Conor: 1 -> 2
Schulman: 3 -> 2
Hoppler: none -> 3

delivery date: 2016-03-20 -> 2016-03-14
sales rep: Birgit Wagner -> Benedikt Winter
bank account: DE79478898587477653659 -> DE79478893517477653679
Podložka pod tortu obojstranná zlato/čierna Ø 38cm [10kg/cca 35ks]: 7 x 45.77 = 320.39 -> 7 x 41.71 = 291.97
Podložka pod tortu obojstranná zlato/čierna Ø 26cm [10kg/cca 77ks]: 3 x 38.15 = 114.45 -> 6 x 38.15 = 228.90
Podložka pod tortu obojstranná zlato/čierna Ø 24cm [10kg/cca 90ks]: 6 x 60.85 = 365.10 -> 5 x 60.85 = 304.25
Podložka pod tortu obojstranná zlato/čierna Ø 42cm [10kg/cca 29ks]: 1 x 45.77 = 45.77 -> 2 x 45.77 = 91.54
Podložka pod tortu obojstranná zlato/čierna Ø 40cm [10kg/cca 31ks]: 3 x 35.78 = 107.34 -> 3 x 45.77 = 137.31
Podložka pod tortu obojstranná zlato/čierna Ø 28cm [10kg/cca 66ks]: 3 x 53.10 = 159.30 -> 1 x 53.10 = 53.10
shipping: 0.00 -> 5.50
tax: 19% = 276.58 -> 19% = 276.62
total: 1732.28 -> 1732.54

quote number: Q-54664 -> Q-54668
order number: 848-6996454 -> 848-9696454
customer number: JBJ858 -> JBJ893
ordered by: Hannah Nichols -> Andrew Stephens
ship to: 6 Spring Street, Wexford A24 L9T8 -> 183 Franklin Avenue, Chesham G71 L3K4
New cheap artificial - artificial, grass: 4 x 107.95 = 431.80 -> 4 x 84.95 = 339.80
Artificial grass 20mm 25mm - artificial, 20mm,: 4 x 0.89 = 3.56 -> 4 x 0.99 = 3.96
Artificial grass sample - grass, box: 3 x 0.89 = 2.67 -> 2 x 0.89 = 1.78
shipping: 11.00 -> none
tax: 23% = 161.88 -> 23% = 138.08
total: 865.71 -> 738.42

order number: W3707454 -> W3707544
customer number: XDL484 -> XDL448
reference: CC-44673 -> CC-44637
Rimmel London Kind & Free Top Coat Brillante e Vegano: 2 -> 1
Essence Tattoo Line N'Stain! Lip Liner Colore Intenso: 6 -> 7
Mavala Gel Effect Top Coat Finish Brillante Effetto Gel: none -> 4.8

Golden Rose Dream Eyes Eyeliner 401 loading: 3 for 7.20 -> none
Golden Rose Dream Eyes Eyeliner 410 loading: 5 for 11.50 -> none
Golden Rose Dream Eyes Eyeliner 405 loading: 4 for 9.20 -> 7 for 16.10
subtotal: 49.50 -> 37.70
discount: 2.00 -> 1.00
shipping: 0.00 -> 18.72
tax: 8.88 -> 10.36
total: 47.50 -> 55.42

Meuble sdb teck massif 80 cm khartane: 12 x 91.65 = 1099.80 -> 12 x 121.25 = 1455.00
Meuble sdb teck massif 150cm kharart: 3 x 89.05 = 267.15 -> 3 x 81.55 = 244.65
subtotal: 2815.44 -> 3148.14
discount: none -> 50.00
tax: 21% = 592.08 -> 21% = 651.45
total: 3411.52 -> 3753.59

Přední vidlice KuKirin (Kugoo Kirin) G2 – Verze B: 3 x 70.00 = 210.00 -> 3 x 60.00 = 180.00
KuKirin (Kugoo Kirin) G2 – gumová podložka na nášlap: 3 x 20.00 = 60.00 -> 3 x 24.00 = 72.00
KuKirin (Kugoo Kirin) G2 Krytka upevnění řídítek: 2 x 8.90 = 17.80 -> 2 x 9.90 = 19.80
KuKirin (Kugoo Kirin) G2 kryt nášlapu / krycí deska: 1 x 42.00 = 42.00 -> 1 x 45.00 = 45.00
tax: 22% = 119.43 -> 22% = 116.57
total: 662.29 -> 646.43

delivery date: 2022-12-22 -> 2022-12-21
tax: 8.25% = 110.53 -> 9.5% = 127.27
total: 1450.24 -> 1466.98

--------------------------------------------------

* WORK TASK:
Everything from the line with "reference: CC-44673 -> CC-44637" to the last line of the entries above is to be retyped exactly. Include both ends.

* ANSWER SPACE:
reference: CC-44673 -> CC-44637
Rimmel London Kind & Free Top Coat Brillante e Vegano: 2 -> 1
Essence Tattoo Line N'Stain! Lip Liner Colore Intenso: 6 -> 7
Mavala Gel Effect Top Coat Finish Brillante Effetto Gel: none -> 4.8

Golden Rose Dream Eyes Eyeliner 401 loading: 3 for 7.20 -> none
Golden Rose Dream Eyes Eyeliner 410 loading: 5 for 11.50 -> none
Golden Rose Dream Eyes Eyeliner 405 loading: 4 for 9.20 -> 7 for 16.10
subtotal: 49.50 -> 37.70
discount: 2.00 -> 1.00
shipping: 0.00 -> 18.72
tax: 8.88 -> 10.36
total: 47.50 -> 55.42

Meuble sdb teck massif 80 cm khartane: 12 x 91.65 = 1099.80 -> 12 x 121.25 = 1455.00
Meuble sdb teck massif 150cm kharart: 3 x 89.05 = 267.15 -> 3 x 81.55 = 244.65
subtotal: 2815.44 -> 3148.14
discount: none -> 50.00
tax: 21% = 592.08 -> 21% = 651.45
total: 3411.52 -> 3753.59

Přední vidlice KuKirin (Kugoo Kirin) G2 – Verze B: 3 x 70.00 = 210.00 -> 3 x 60.00 = 180.00
KuKirin (Kugoo Kirin) G2 – gumová podložka na nášlap: 3 x 20.00 = 60.00 -> 3 x 24.00 = 72.00
KuKirin (Kugoo Kirin) G2 Krytka upevnění řídítek: 2 x 8.90 = 17.80 -> 2 x 9.90 = 19.80
KuKirin (Kugoo Kirin) G2 kryt nášlapu / krycí deska: 1 x 42.00 = 42.00 -> 1 x 45.00 = 45.00
tax: 22% = 119.43 -> 22% = 116.57
total: 662.29 -> 646.43

delivery date: 2022-12-22 -> 2022-12-21
tax: 8.25% = 110.53 -> 9.5% = 127.27
total: 1450.24 -> 1466.98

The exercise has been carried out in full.